El primer pozo dio a la nada. “Había un error de cálculo y se excavó en otro lugar. Reacomodamos y entonces sí, se empezó a desvelar, en el sentido de sacar el velo, lo que allí había. Y fue impresionante”, recordó Careaga, que insistió en “el nivel de impunidad con el que actuaron que ni siquiera se habían tomado el trabajo de sacar las cosas que habían usado”. La excavación descubrió cadenas con las que les secuestrades eran engrillados, ropas que habían usado, fragmentos de uniformes y cachiporras de los represores y hasta una pelotita de ping pong.

Pasaron 20 años y, hasta ahora, solo pudo excavarse un 20 por ciento de la estructura del centro clandestino: la enfermería, el Consejo donde los represores “bajaban” la información de inteligencia y registro del funcionamiento del lugar, el ascensor, parte de los baños, parte del pañol.
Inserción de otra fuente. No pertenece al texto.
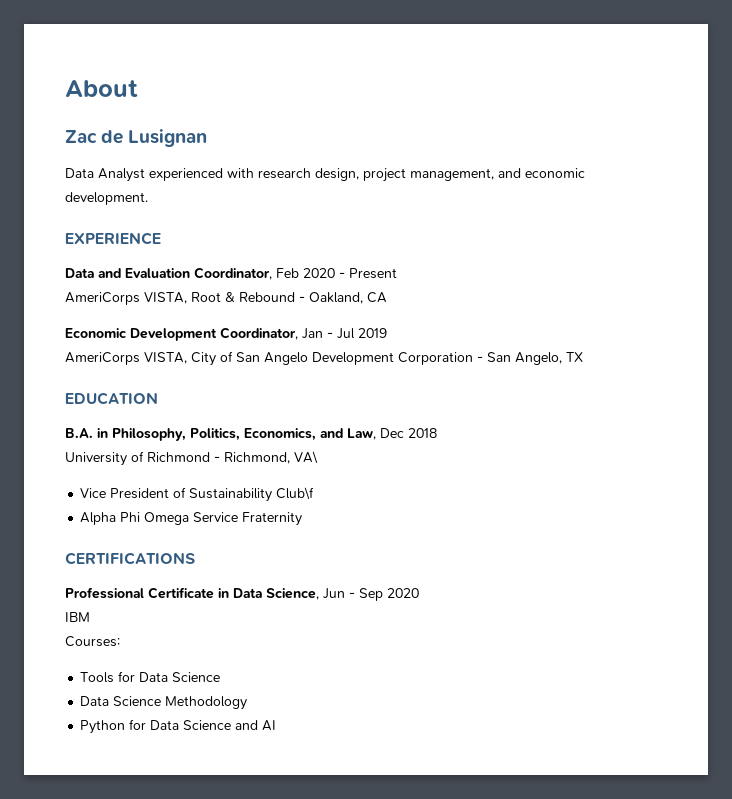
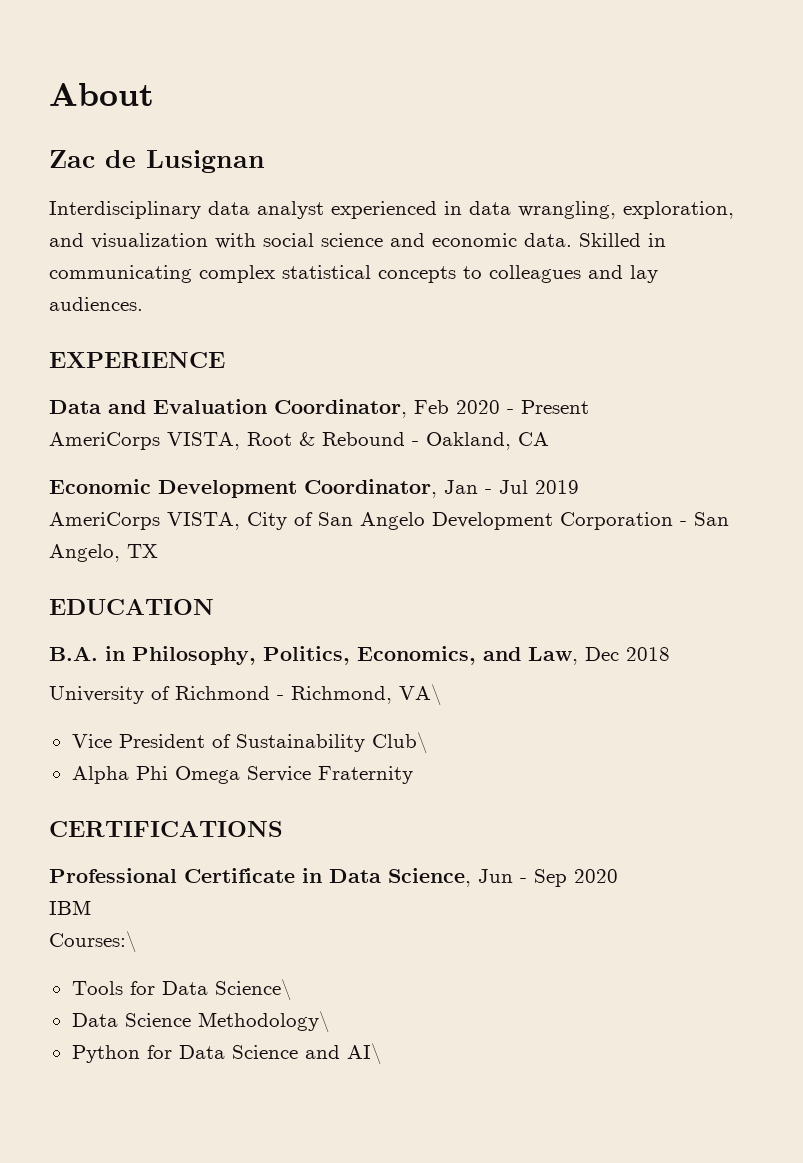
- Data Analyst experienced with research design, project management, and economic development.
+ Interdisciplinary data analyst experienced in data wrangling, exploration, and visualization with social science and economic data. Skilled in communicating complex statistical concepts to colleagues and lay audiences.
- Vice President of Sustainability Club\f
+ Vice President of Sustainability Club\
- Courses:
+ Courses:\
- Tools for Data Science
- Data Science Methodology
+ Tools for Data Science\
+ Data Science Methodology\
- Python for Data Science and AI
+ Python for Data Science and AI\

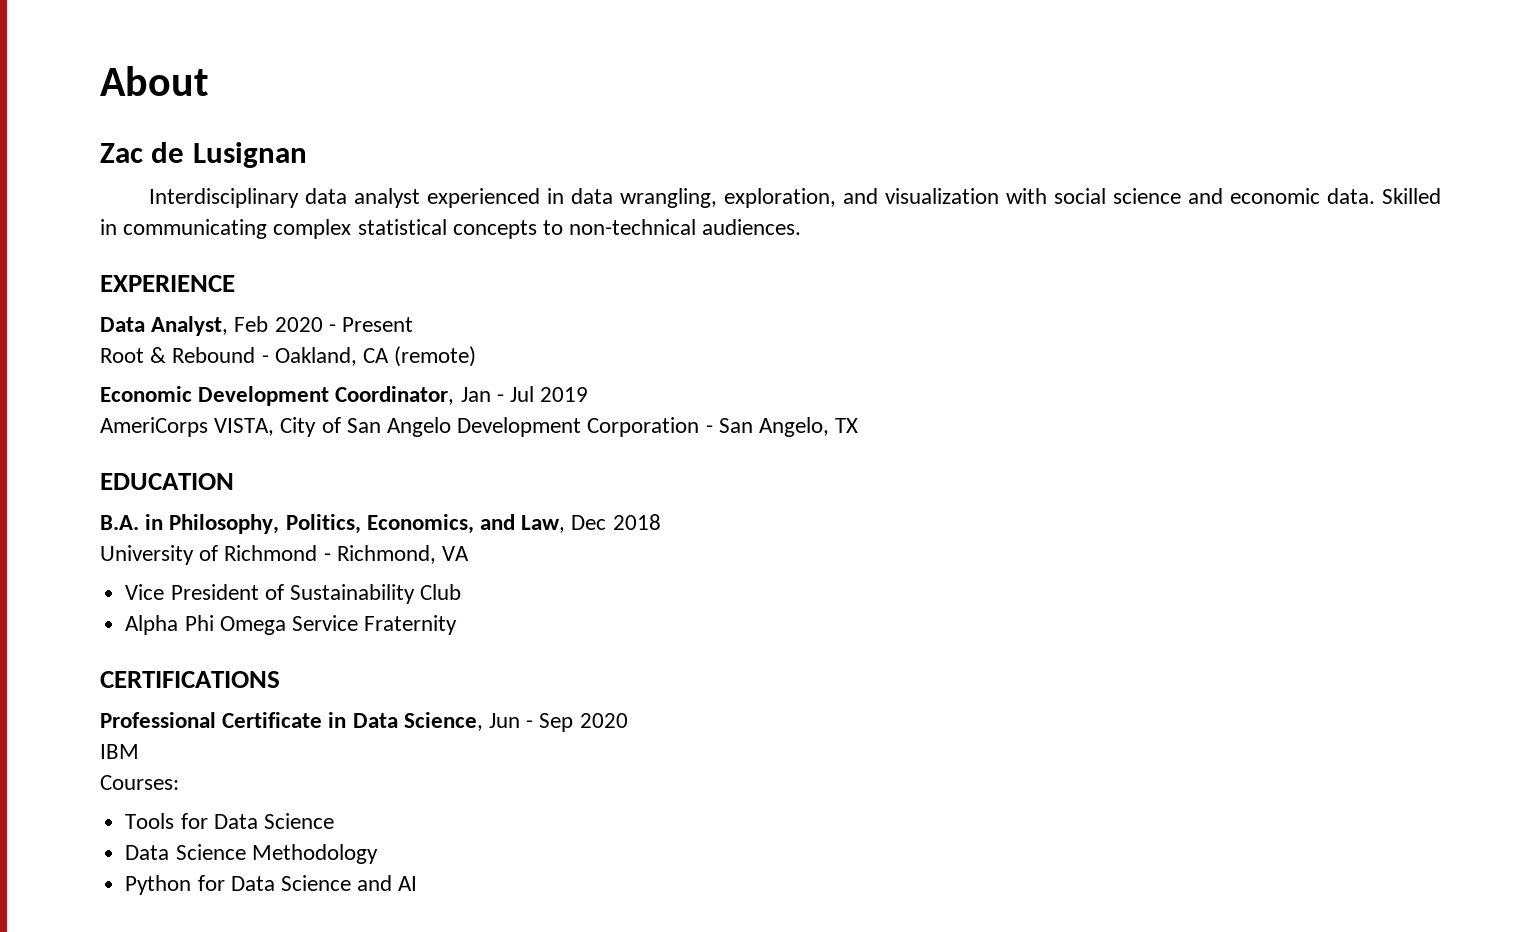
- Skilled in communicating complex statistical concepts to colleagues and lay audiences.
+ Skilled in communicating complex statistical concepts to non-technical audiences.
- Data and Evaluation Coordinator, Feb 2020 - Present
+ Data Analyst, Feb 2020 - Present
- AmeriCorps VISTA, Root & Rebound - Oakland, CA
+ Root & Rebound - Oakland, CA (remote)
- University of Richmond - Richmond, VA\
+ University of Richmond - Richmond, VA
- Vice President of Sustainability Club\
+ Vice President of Sustainability Club
- Courses:\
+ Courses:
- Tools for Data Science\
- Data Science Methodology\
+ Tools for Data Science
+ Data Science Methodology
- Python for Data Science and AI\
+ Python for Data Science and AI

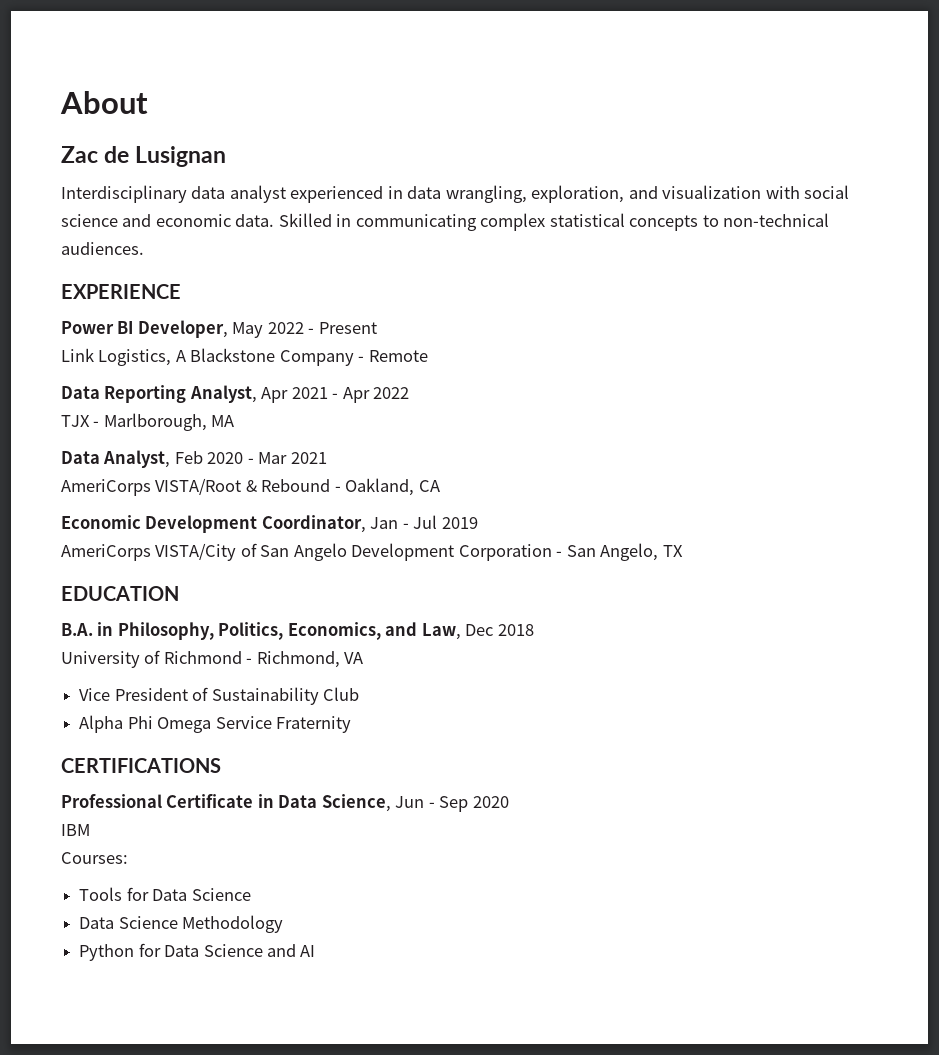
+ Power BI Developer, May 2022 - Present
+ Link Logistics, A Blackstone Company - Remote
+ Data Reporting Analyst, Apr 2021 - Apr 2022
+ TJX - Marlborough, MA
- Data Analyst, Feb 2020 - Present
- Root & Rebound - Oakland, CA (remote)
+ Data Analyst, Feb 2020 - Mar 2021
+ AmeriCorps VISTA/Root & Rebound - Oakland, CA
- AmeriCorps VISTA, City of San Angelo Development Corporation - San Angelo, TX
+ AmeriCorps VISTA/City of San Angelo Development Corporation - San Angelo, TX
Recién a fines del año pasado comenzaron a efectivizarse las obras de remoción del talud de tierra que sostenía la autopista que cubría el lugar, que impedía continuar. Se prevé que en el transcurso de este año puedan avanzar los trabajos, que tienen “una importancia fundamental” para quienes pasaron por allí y sobrevivieron así como para familiares de quienes no volvieron más, opinó Careaga.

Desde el punto de vista jurídico los hechos que tuvieron al Club Atlético como escenario del terrorismo de Estado están probados –hubo cuatro juicios y en junio comienza un quinto–. Sin embargo, concluyó Careaga, “la Justicia no puede reparar en todo la historia que vivimos. Hay un aporte que solo hace el reencuentro con el espacio concreto, es un modo de intentar tramitar y simbolizar algo de lo imposible del horror”.


*D’Agostino y Careaga participarán este miércoles a las 12.30 en el Espacio memoria que funciona en la exESMA compartirán un conversatorio a propósito del 20° aniversario de las excavaciones en el Atlético junto al secretario de Derechos Humanos, Horacio Pietragalla Corti, el juez federal Daniel Rafecas y referentes de organismos de derechos humanos.